Алена благодарно улыбнулась, глаза ее поблескивали от близких слез.

— Спасибо тебе, Алексей. Уж пожалуйста, помоги мне выбраться отсюда.

— Конечно, помогу. Куда я денусь.


* * *

Старые лыжи, оставшиеся от Наливайко и без пользы лежащие под крышей избушки, оказались вполне годными, хотя мыши немного погрызли камус да крепежные ремни затвердели. Алексей привел их в порядок и приспособил под короткие валенки. Свои же рабочие же лыжи, вместе с обутками, решил отдать Алене. Так ей будет легче и удобнее.

Вышли на волю для первой прикидки.
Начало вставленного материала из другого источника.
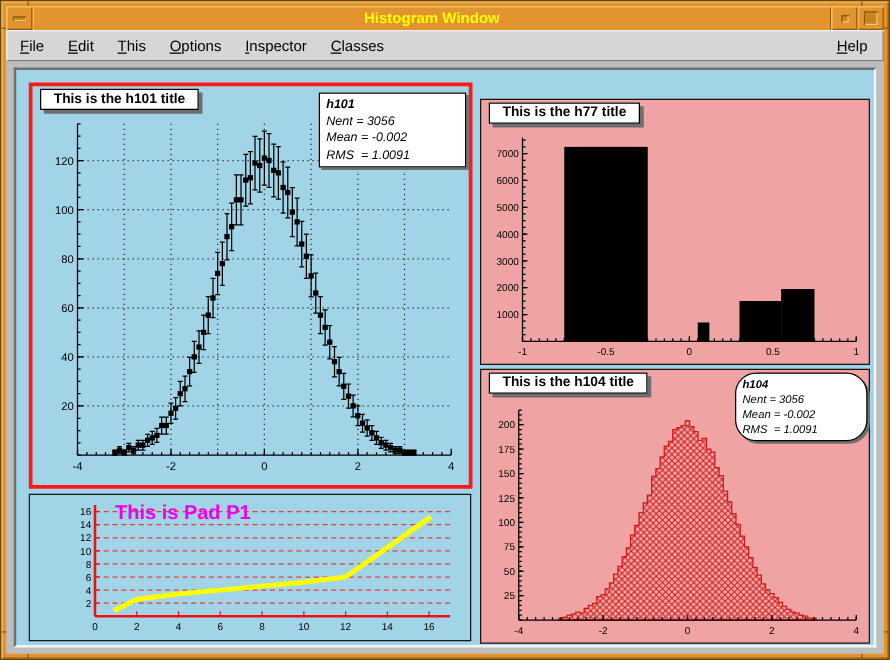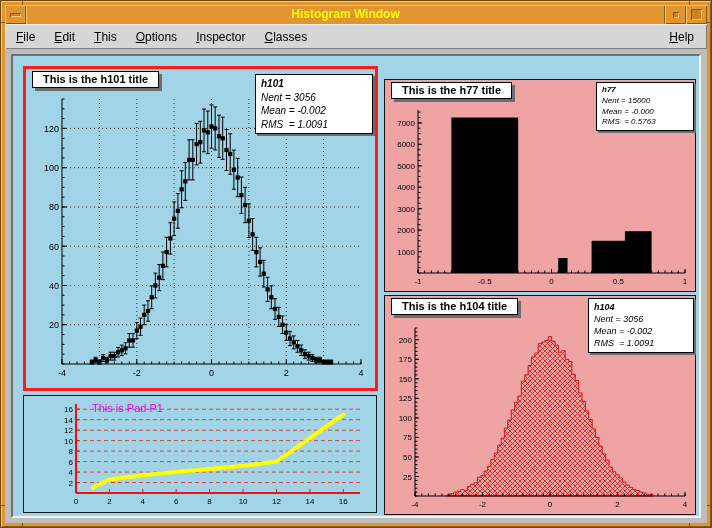"h77" div.stats { html: <div> <div>h77</div> <div>Nent = 15000</div> <div>Mean = -0.000</div> <div>RMS = 0.5763</div> </div> -> none }
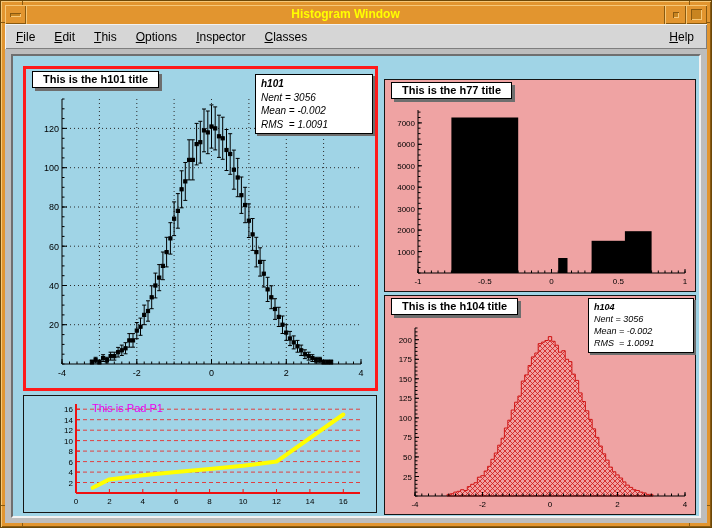"h104" #stats-h104 { border-radius: none -> 17px }
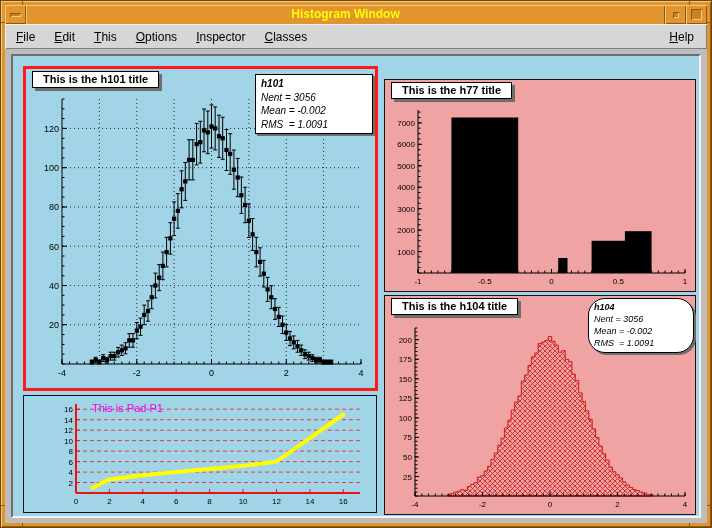"This is Pad P1" .p1-title { font-size: 11px -> 16px; font-weight: normal -> bold }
Стоя на снегу в громоздких обутках до самых колен, Алена наблюдала, как Алексей согнувшись затягивает ей лыжные ремни и конфузливо улыбалась. Роскошные шуба и шапочка никак не гармонировали с грубыми, самошитыми обутками. А он, старательно подгоняя крепления, растроганно говорил:

— Спасибо запасливому Наливайко. Не его бы лыжонки, не знаю, что бы и делали. Как тут не вспомнить с теплотой хозяйственного мужика… Без его станочка вчера не побрился бы даже. Щеголял бы перед тобой заросшим дикарем. Вот ведь как, человека давно тут нет, а добро от него все идет и идет. А от нас что-нибудь доброе останется? Нас-то с теплотой кто-нибудь вспомнит? Ну да тебе еще рано об этом думать. Такие мыслишки в возрасте появляются. — Поднял голову. — Что улыбаешься? Смешное говорю?

— Я подумала, в этих бы бахилах по Ленинскому проспекту пройтись. Люди бы останавливались. Посчитали бы, из прошлого века явилась.

— Для города они, конечно, диковинка, — соглашаясь кивнул Алексей. — Вид у них грубоватый и непривычный. Но ты же чувствуешь, какие они теплые и удобные? Под брезентовой оболочкой — толстый войлочный чулок, да еще вязаные носки. Ноги, как в печке, сроду не озябнут. И идти в них легко: мягкие, сгибаются где захочешь. Короче, сплошная благодать.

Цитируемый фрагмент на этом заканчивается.